Денис Васильевич порывисто улыбнулся и с виноватой улыбкой взглянул на подошедшую Елену.
— Очень рад вас видеть, сударыня, — снимая шляпу, галантно поклонился Гурский.
— How do you do, Макар Александрович?
— Неплохо, неплохо.
— Так, и о чём вы тут говорили?
— Макар Александрович приглашал меня на ужин к профессору Ферингтону, — ответил Винокуров, — однако я вовремя вспомнил, что сегодня вечером мы собирались и театр.
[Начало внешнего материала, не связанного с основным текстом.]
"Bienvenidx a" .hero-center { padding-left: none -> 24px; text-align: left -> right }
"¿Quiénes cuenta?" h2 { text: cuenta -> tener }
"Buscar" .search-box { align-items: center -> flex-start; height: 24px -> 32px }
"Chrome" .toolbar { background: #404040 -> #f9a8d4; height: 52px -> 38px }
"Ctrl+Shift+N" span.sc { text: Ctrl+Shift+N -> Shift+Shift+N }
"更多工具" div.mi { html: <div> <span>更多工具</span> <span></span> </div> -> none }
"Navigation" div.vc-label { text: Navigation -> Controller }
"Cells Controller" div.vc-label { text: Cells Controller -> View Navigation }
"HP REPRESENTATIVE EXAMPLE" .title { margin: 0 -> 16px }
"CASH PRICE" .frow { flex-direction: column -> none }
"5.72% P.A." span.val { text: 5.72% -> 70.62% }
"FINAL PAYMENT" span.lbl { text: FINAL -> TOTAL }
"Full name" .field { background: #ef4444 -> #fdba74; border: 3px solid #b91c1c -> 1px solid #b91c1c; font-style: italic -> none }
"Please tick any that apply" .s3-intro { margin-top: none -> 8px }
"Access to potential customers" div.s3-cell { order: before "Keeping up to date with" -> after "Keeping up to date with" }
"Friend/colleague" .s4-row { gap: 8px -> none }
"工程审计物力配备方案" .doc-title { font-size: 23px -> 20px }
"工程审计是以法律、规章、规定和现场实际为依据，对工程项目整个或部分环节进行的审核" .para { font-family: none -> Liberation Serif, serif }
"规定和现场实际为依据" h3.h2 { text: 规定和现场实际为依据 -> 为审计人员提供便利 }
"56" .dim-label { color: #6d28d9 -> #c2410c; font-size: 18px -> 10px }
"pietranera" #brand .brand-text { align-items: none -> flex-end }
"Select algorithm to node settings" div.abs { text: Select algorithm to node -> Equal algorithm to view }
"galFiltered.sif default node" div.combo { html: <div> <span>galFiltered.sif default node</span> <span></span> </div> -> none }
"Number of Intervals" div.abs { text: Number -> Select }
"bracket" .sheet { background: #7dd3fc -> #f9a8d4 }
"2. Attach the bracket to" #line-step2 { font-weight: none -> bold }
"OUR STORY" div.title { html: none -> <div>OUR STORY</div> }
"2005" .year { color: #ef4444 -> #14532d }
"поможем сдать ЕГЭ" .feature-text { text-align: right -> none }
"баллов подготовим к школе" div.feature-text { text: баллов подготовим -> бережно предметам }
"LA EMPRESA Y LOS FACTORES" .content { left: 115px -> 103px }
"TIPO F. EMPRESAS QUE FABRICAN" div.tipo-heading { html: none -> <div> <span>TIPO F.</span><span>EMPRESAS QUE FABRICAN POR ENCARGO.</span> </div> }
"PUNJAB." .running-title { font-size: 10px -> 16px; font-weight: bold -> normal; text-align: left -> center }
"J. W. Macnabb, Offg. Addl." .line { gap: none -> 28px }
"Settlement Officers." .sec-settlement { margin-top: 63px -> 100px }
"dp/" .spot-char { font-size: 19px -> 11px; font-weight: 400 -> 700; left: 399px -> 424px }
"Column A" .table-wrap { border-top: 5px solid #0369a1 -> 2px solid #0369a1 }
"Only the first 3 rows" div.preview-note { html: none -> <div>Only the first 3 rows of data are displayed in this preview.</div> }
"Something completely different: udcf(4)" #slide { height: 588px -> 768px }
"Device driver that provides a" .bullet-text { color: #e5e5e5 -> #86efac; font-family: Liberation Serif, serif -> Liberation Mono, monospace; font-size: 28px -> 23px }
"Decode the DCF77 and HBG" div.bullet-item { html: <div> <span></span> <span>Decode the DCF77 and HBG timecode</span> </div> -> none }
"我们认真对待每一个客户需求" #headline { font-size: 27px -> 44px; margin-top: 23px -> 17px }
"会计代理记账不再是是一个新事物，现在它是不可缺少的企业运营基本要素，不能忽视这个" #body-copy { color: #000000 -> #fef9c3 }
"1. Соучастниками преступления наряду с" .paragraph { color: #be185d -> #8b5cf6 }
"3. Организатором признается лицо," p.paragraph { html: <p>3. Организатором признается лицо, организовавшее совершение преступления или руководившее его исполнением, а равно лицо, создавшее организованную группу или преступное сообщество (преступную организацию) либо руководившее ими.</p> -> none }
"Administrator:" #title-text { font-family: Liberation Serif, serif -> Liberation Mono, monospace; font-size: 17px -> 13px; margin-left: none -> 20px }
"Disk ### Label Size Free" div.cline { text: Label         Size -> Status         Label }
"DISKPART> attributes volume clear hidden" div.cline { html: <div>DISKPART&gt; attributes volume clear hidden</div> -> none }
— О, какие пустяки. Конечно, тебе следует провести вечер в обществе нобелевского лауреата.
— А что будешь делать ты?
— А я отправлюсь смотреть восковой кабинет мадам Тюссо. Ты же категорически не захотел туда идти, а мне весьма любопытно. — Действительно, Денис Васильевич, у которого с юности остались самые неприятные впечатления от подобного рода зрелищ, очень прохладно отнёсся к мысли о посещении одной из самых известных лондонских достопримечательностей и всячески пытался отговорить жену. — Так что этот вечер, мой дорогой, — весело закончила Елена, поглаживая мужа по руке, — мы проведём раздельно, благодаря чему я впервые почувствую себя надоевшей женой, чьё общество муж предпочёл виски и сигарам.